Governed from Barbados?
One of the criticisms levelled at FirstCaribbean is that it lacks real autonomy and that it has to constantly dance to the tune played by its masters in Barbados. If one wants a loan, the application has to be assessed and processed in Barbados which has no understanding of the local landscape or customers of the local entity.
Holness refutes this and took time to correct this perception.
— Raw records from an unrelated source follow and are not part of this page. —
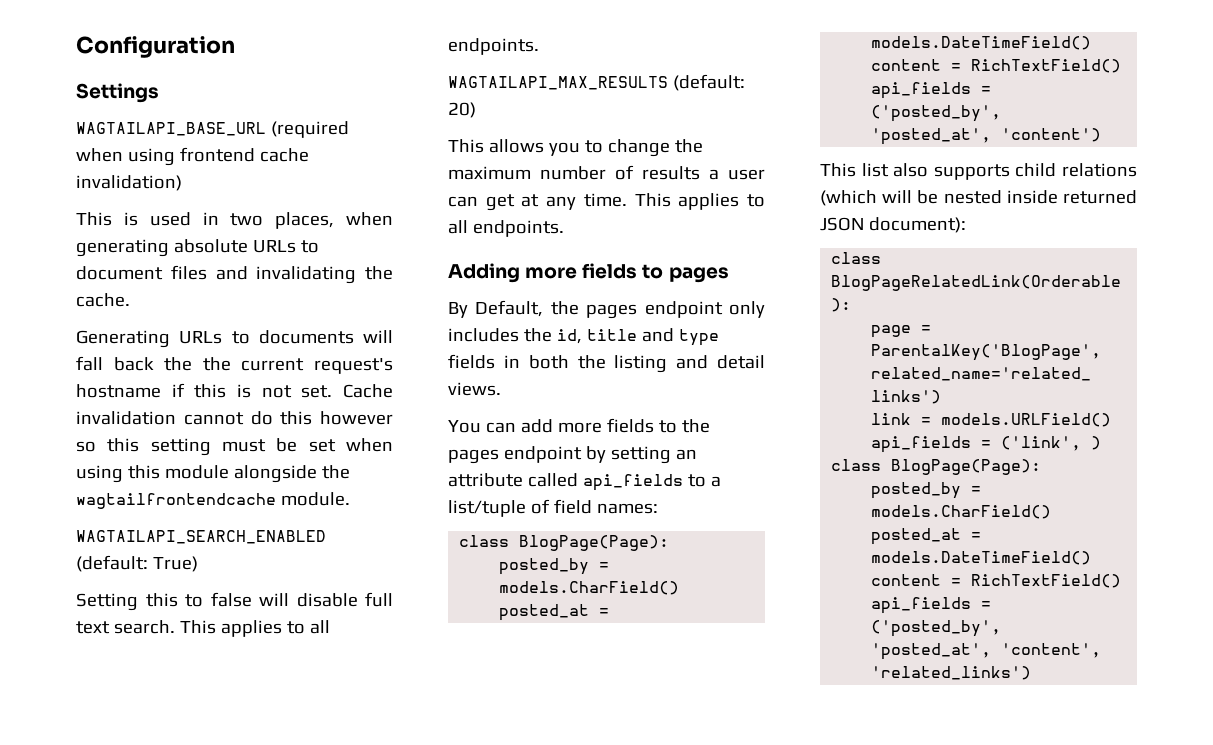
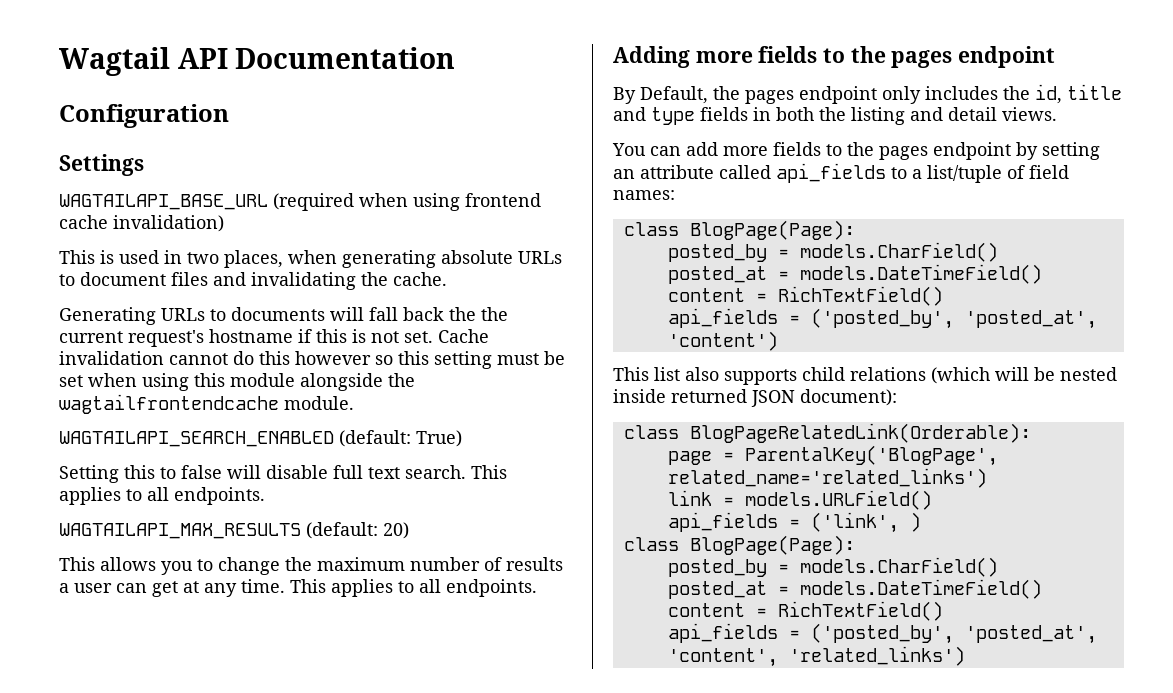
+ Wagtail API Documentation
- Adding more fields to pages
+ Adding more fields to the pages endpoint

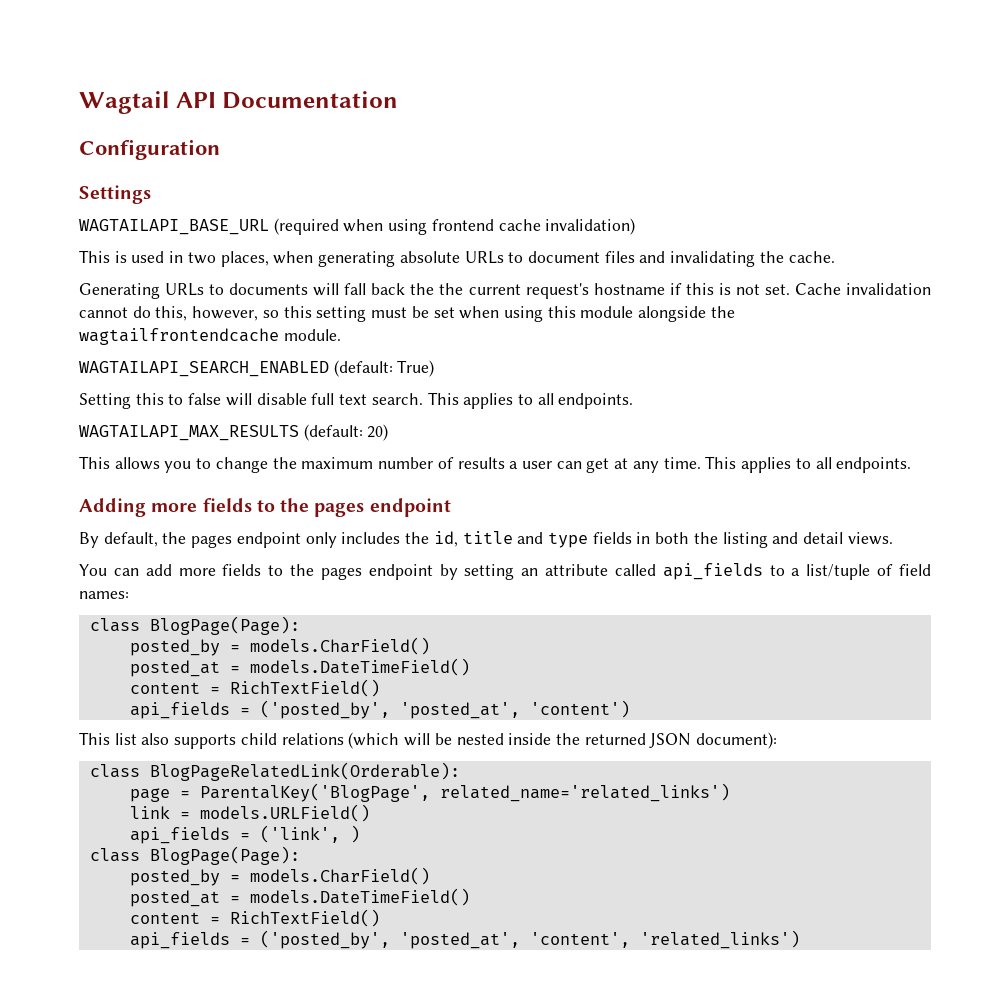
- Cache invalidation cannot do this however so this setting must be set when using this module alongside the wagtailfrontendcache module.
+ Cache invalidation cannot do this, however, so this setting must be set when using this module alongside the wagtailfrontendcache module.
- By Default, the pages endpoint only includes the id, title and type fields in both the listing and detail views.
+ By default, the pages endpoint only includes the id, title and type fields in both the listing and detail views.
- This list also supports child relations (which will be nested inside returned JSON document):
+ This list also supports child relations (which will be nested inside the returned JSON document):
“Yes, our regional office is in Barbados. NCB’s head office is in Kingston but it has its branches all over the island where data flows to and through. We have approached things differently. We have a centralised treasury operation in Jamaica and our centralised risk assessment team in Barbados. The fact is it is one team. Irrespective of where they are, our customers should not see any difference in our overall service. That in itself answers the question about us being Barbados centric. We are Jamaica-focused and have concentrated on the domestic market with a local team. Our professionals have the necessary authority to make decisions on the ground. Yes, our credit risk adjudicators are in Barbados but similarly a branch manager at NCB has to send a credit assessment into his regional office for adjudication. It’s the same process.
“What we have been doing is improving the turnaround time to ensure our customers are hearing from us expeditiously. So the quality of service is improving in that regard. We continue to challenge ourselves and raise the bar on each occasion so that we can improve on delivering to our customers on a timely manner.”
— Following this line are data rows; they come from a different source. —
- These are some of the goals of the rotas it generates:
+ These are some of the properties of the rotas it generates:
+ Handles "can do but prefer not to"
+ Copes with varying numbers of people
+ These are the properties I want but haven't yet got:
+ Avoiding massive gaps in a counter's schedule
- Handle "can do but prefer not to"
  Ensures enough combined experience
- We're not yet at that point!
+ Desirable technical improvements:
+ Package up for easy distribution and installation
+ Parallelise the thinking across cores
FirstCaribbean is beset by stiff competition from all sides. It has to contend with a resurgent NCB which reported net profits of J$12 billion last year. Scotiabank continues to maintain its dominant position and Royal Bank of Canada has made it clear that it intends to be market leader in a short space of time. JMMB has acquired Capital & Credit and will now have a merchant banking licence. Despite all this competition CIBC has remained a constant on Jamaica’s banking landscape, but where does it fit in now?
“We continue to remain the consummate banker. We have not to date had any ripples and as you know we were unscathed by the FINSAC debacle. Right now we are preparing for what is ahead of us. We are seeing the economy stabilising and the signals are moving in the right direction. The products and services at FirstCaribbean are in place to address the uptick in the economy and we have geared ourselves to go into the market and carve out that niche for ourselves. We are not fazed by what the competition can do. I am not threatened by the larger new players coming onto the scene because we know what we have to do and we have the support of our regional management team and also the entire CIBC machinery behind us. That makes us a winning proposition in Jamaica.”